Los cuatrocientos golpes de Truffaut
Por Fernando Marañón
Anoche soñé que volvía a Manderley…
…Y otro soñador lo hacía en la butaca de al lado, para zafarse de una infancia triste y un futuro al filo de la ley. El tipo, fascinado por Hitchcock mucho antes que yo, embrujado también por las sirenas del Mississippi y por la noche americana, respondía al nombre de François.
Le propuse sustituir la primera película del inglés en Hollywood por la primera rodada en París por él mismo y, como estábamos soñando, aceptó la idea. Acto seguido, la torre Eiffel apareció en la pantalla, detrás de los títulos de crédito, entre los edificios y las calles de la ciudad, perseguida por la cámara a la manera de Rosellini, desde el capó de un coche o la trasera de una camioneta, para demostrar que en París sólo desde la torre no se ve la torre.
La imagen temblaba suavemente, captando con naturalidad la crudeza del aire, los edificios imponentes o ajados, la gran capital triste de un relato triste, con la torre en el centro del encuadre mientras la música de Jean Constantin hablaba de anhelos, inocencia y revancha a través del recuerdo. La película advirtió entonces que todo lo narrado sería en honor de André Bazin, ese gran crítico de cine que reivindicaba la realidad objetiva, la continuidad verdadera, el foco en profundidad, el estilo invisible y que era capaz de comportarse con los mismos principios fuera de su columna de prensa.
Después, un cuaderno escolar y una foto de chavala ligera de ropa pasando de pupitre en pupitre nos trasladaron al primer universo de Antoine Doinel, nuestro muchacho de París, que podría ser de cualquier parte donde las desgracias fluctúen entre un aula de rancia escuela pública y el deprimente apartamento de un matrimonio que no se quiere.
Siempre llueven los golpes sobre chicos así, autosuficientes en su soledad pero huérfanos de afecto, especialistas en pellas, raterillos y troleros, aunque en el fondo tan frágiles que un chivato de doce años, una madre que los parió a su pesar o un padre de pega pueden trazar ante ellos el futuro árido de quien no deja nada valioso tras de sí. Antoine, como su amigo René (de mejor posición pero igualmente desatendido y rebelde), representaron una generación auténtica de niños franceses de los cincuenta, en un país mucho menos atractivo de lo que Hollywood y sus espectadores creíamos.
Un país, no obstante, que desde aquel blanco y negro y con aquellos niños fue capaz de ponerse en un solo año a la vanguardia del cine mundial, robando una pesada máquina de escribir y recordando a los viejos maestros que plagiar a Balzac tiene un límite.
No podía ser casual que la verdadera felicidad en el rostro de Antoine la produjese únicamente una noche en el patio de butacas, fugándose al fin en la oscuridad de la verdadera oscuridad del mundo.

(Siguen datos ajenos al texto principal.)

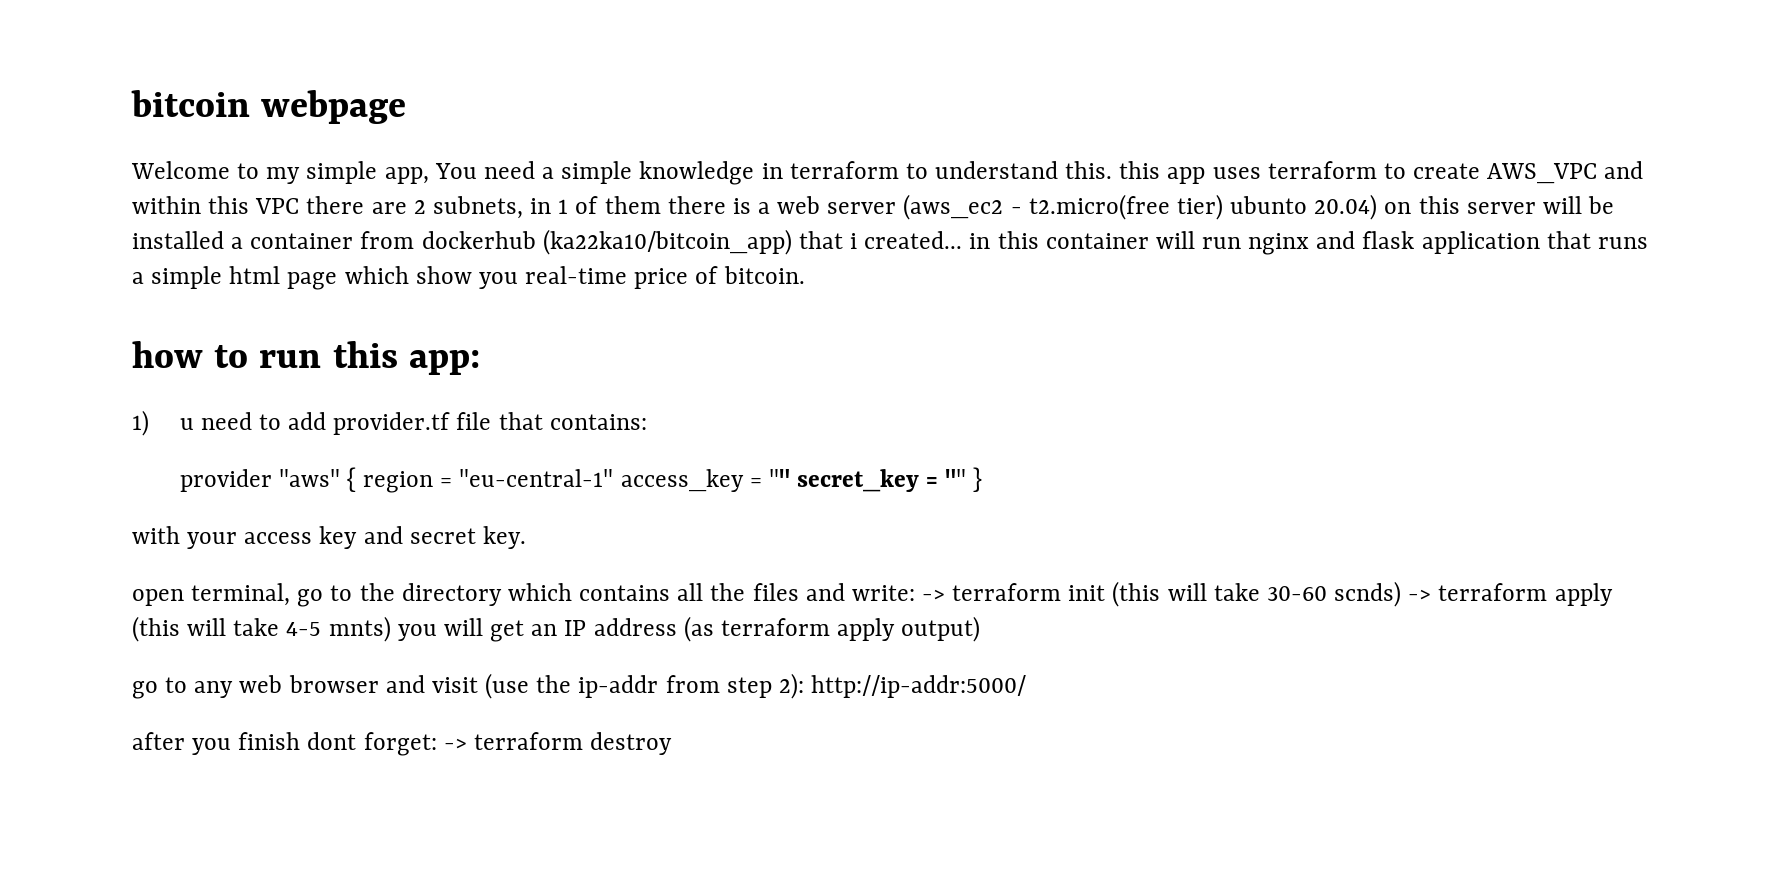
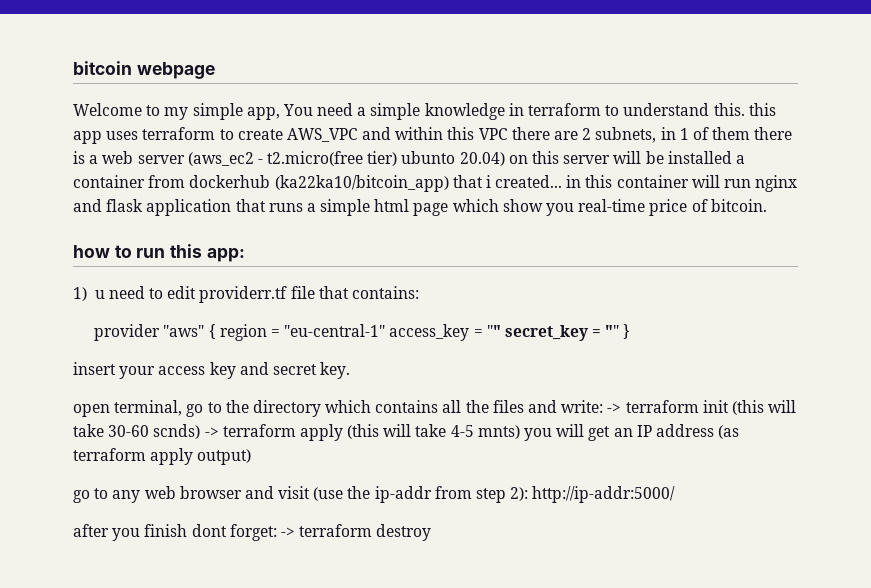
[288,412,451,435] add provider.tf -> [167,286,288,303] edit providerr.tf
[132,526,180,544] with -> [73,362,116,375] insert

Por contra, fugarse del colegio, de casa o del correccional servía para bien poco, aunque a los espectadores nos haya brindado la secuencia escolar más bonita de la historia, que recorre por las calles de París la alegre huida gradual de todo un aula mientras el profesor de gimnasia trota delante, ajeno a su fracaso. Un fracaso mucho mayor que el de Antoine Doinel.
Dicen que la última escena de Los cuatrocientos golpes propone un final abierto, con el protagonista corriendo por una playa de Normandía, viendo sin demasiadas esperanzas el mar de sus deseos. En mi sueño, el desenlace real, aunque fuera del encuadre, es bastante obvio para un espectador atento: Más allá de nuestro campo de visión hay un crítico de cine paseando la misma playa. Se llama André Bazin y topa con el muchacho, que aún necesita mentir para defenderse del mundo. El adulto, que enseguida percibe el desamparo de Antoine y está pensando en que un par de butacas para la última de Hitchcock pueden ser un buen modo de superar recelos, le pregunta “¿Cómo te llamas?”. Y Doinel contesta “me llamo François Truffaut”.